To be able to analize and visualize your data, PHYLOViZ needs two separate files: One file contains the allelic profile data of the method you are using (Typing Data), while the other will contain accessory data (Isolate Data). In the example image below they are sampleAPfile.txt and sampleADfile.txt_respectively.

The Typing data should be a tab separated file containing the allelic profiles, formatted as follows: the first line should contain the column headers (usually locus identifiers be it either SNP, MLST or cg/wgMLST locus). The first column should be the allelic profile identifier (for MLST this would be the Sequence Type number, for any other method could be an unique strain ID. however if two strains have the same profile they should be given the same ID). The following columns are the loci used in the analysis.

If the Isolate data file is not used, the Typing data file should also represent the number of repeated profiles in a collection, that is to say that if a given profile appears in a collection n times it should be repeated in the Typing data file n times.

In case of an Isolate data file is used the frequency of each type will be represented by the number of entries with a given Sequence type, in the Isolate file only and the frequency represented by repeated profiles in the Typing data file will not be used.

You can find an example of MLST data correctly formatted here. Note that in this file several STs are represented by more than one isolate (e.g. ST3 was found in 6 isolates).

The Isolate data file can contain epidemiological and/or demographic data or any other data you want to visualize overlaid onto the results of the analysis algorithms. The link between the data in the two files is made by the Sequence Type identifier. You can find an example file correctly formatted here.

Loading a Dataset¶

Go to File menu and choose Load Dataset.

If any errors in the data loading process are found they will be displayed in the session Tab. In the following screenshot you can see an example where allelic profiles were repeated with different identifiers. In the example data,we created ST81 as copy of ST1 profile and PHYLOViZ detects it and eliminates it from the analysis.

The dialog will now guide the user in the loading of the data. The first step is choosing a name for your Dataset since now PHYLOViZ supports multiple datasets open simultaneously. You must also choose the Dataset Type from the dropbox menu.

The Dataset type can be MLST or MLVA datasets with any number of loci, without any missing data. Lines with missing data will be excluded on load. If you have installed the Single Nucleotide Polymorphism (SNP) plugin, you can also access it on the Dataset type. See the Sample Datasets page to access some test data for the sequence-based typing methods available.

The next step is loading the allelic profile data for the method you selected.

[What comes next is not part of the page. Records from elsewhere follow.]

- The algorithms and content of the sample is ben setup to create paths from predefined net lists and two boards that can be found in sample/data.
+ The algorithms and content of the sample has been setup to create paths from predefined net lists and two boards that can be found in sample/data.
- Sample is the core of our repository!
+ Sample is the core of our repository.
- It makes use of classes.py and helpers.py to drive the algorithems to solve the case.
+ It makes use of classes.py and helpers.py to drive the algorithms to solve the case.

After loading the allelic profile data, you can choose a file with information on your isolates for which the allelic profile was loaded. The linking field, as explained before, should be the Sequence Identifier and should be selected in the Key dropdown menu.

Then the dataset is loaded and double clicking on the dataset name opens the available data.

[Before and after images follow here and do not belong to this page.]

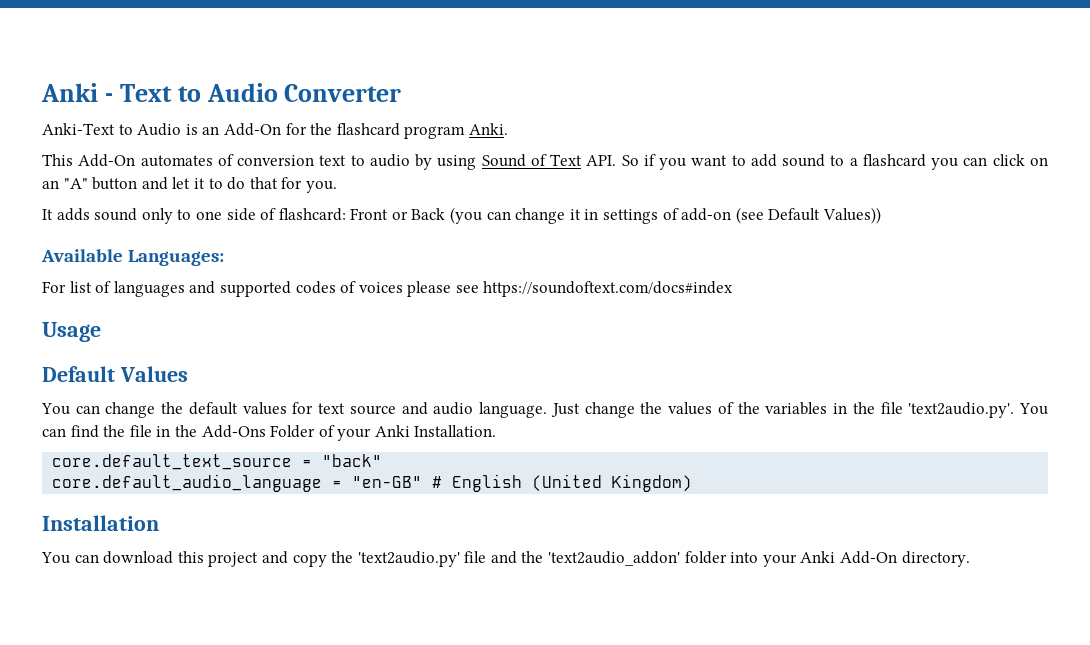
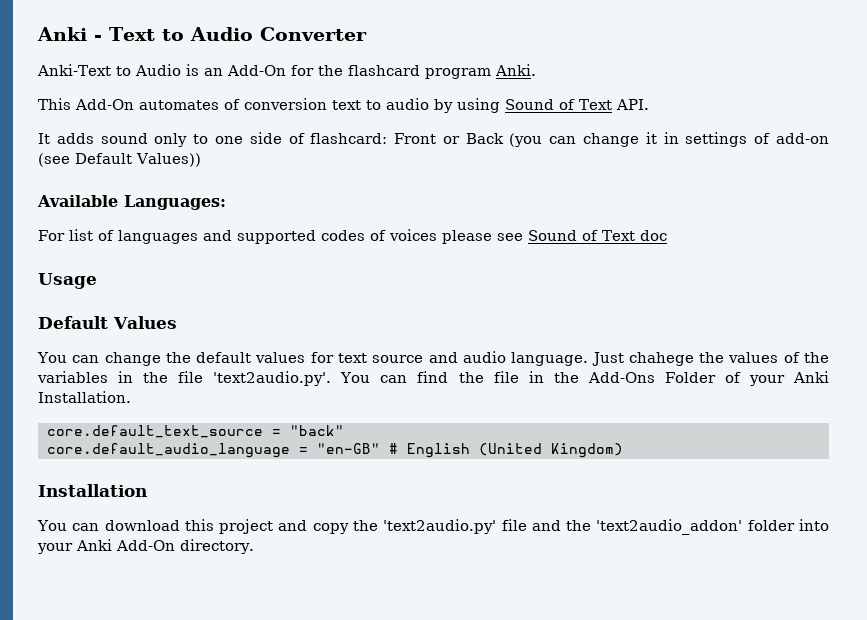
- This Add-On automates of conversion text to audio by using Sound of Text API. So if you want to add sound to a flashcard you can click on an "A" button and let it to do that for you.
+ This Add-On automates of conversion text to audio by using Sound of Text API.
- For list of languages and supported codes of voices please see https://soundoftext.com/docs#index
+ For list of languages and supported codes of voices please see Sound of Text doc
- Just change the values of the variables in the file 'text2audio.py'. You can find the file in the Add-Ons Folder of your Anki Installation.
+ Just chahege the values of the variables in the file 'text2audio.py'. You can find the file in the Add-Ons Folder of your Anki Installation.

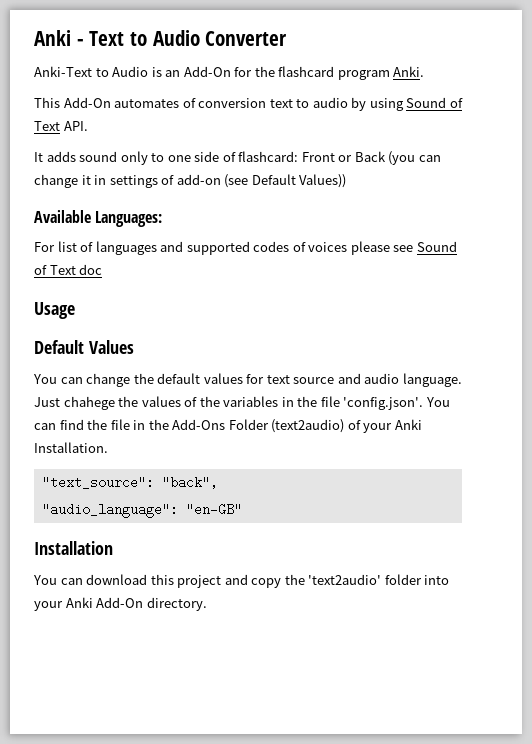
- Just chahege the values of the variables in the file 'text2audio.py'. You can find the file in the Add-Ons Folder of your Anki Installation.
+ Just chahege the values of the variables in the file 'config.json'. You can find the file in the Add-Ons Folder (text2audio) of your Anki Installation.
- core.default_text_source = "back"
- core.default_audio_language = "en-GB" # English (United Kingdom)
+ "text_source": "back",
+ "audio_language": "en-GB"
- You can download this project and copy the 'text2audio.py' file and the 'text2audio_addon' folder into your Anki Add-On directory.
+ You can download this project and copy the 'text2audio' folder into your Anki Add-On directory.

Double clicking on Isolate Data and Typing Data in the tree menu under the dataset name opens the respective tabs.

The default view is the table view. Also available is the tree view, where it is easier to visualize what information is available in the different fields and to select combinations of fields with specific values.

Loading a remote Dataset¶

We can also load datasets from remote databases and services. PHYLOViZ contains already a list of available databases. We can choose Load Dataset from MLST DBs.

There are several datasets available from several providers. In the following example we select the Streptococcus pneumoniae dataset from PubMLST.org.

The next step is to download the dataset.

In the next window we can load ancillary data on isolates. In this example we choose to not load any data.

We can also load sequence data for each allele. They are downloaded individually and loaded as typing data.

At the end we have seven typing data items to explore and analyze.